DiedSeptember 13, 1971 (aged 36–37)
Parent(s)Dorothy and William
Criminal chargeconspiracy, explosives
Penalty18 years in prison

Samuel Joseph Melville (born Samuel Joseph Grossman, 1934 – September 13, 1971),[1] was the principal conspirator and bomb setter in the 1969 bombings of eight government and commercial office buildings in New York City.[2] Melville cited his opposition to the Vietnam War and U.S. imperialism as the motivation for the bombings. He pleaded guilty to conspiracy and to bombing the Federal Office Building in lower Manhattan, as well as to assaulting a marshal in a failed escape attempt.[3] A key figure in the 1971 Attica Prison riots, he was shot and killed when the uprising was put down by force.[4]

Early life[edit]

Sam Melville (a name borrowed from author Herman Melville) was born to Dorothy and William Grossman in 1934 in New York City. Dorothy left William and moved with Sam back to her hometown of Tonawanda, New York, a suburb of Buffalo. Melville lost sight in one eye at a young age because of a flying cinder.

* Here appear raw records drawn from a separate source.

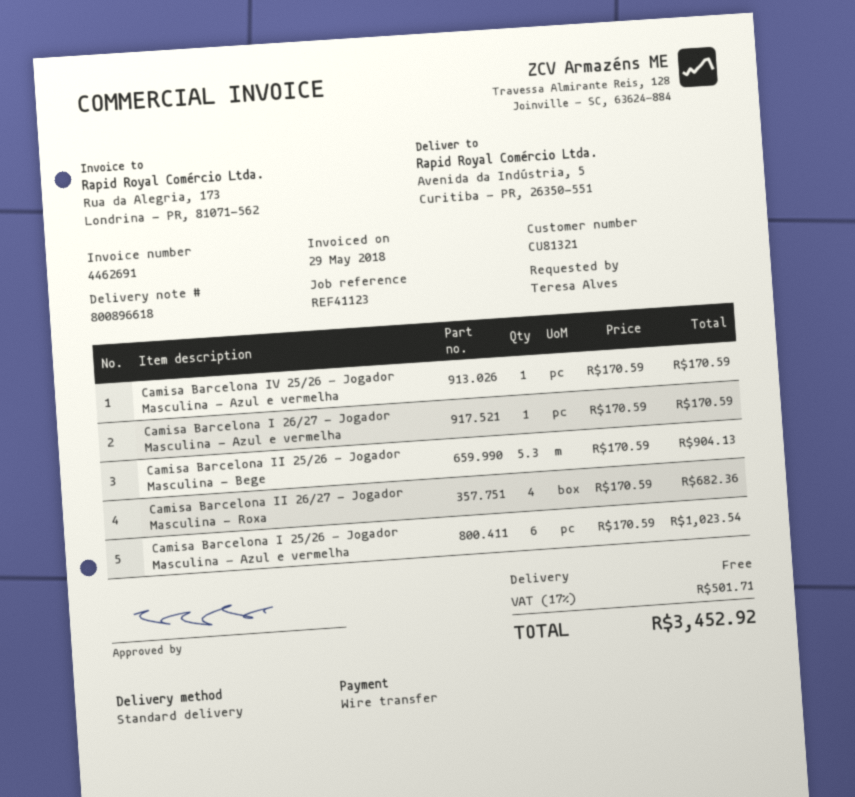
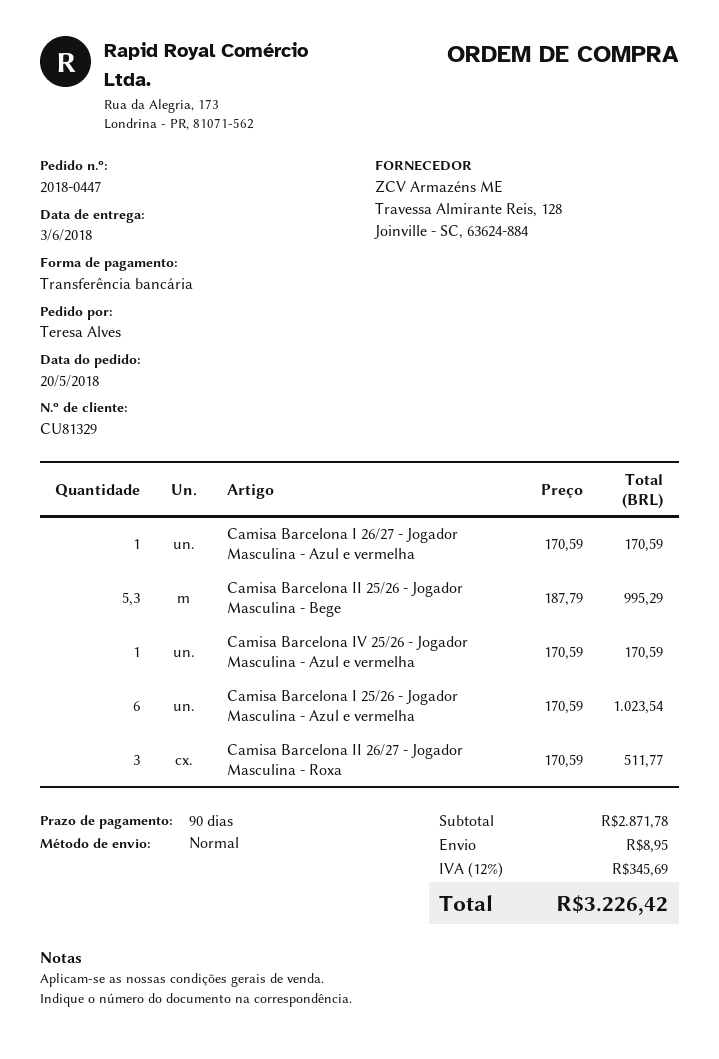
customer number: CU81321 -> CU81329
Camisa Barcelona II 25/26 - Jogador Masculina - Bege: 5.3 x 170.59 = 904.13 -> 5.3 x 187.79 = 995.29
Camisa Barcelona II 26/27 - Jogador Masculina - Roxa: 4 x 170.59 = 682.36 -> 3 x 170.59 = 511.77
shipping: 0.00 -> 8.95
tax: 17% = 501.71 -> 12% = 345.69
total: 3452.92 -> 3226.42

He claimed to have had a rough childhood because of his mother's series of alcoholic and abusive boyfriends. He left home and moved to Buffalo as a teenager, making his living as a bowling alley pinsetter.

Melville later met his father, who had come to Western New York to look for him. His father convinced him to move back to New York City, finish his high school education and pursue his passion for singing. Back in New York, Melville completed high school, studied singing, found employment as a draftsman, married and started a family.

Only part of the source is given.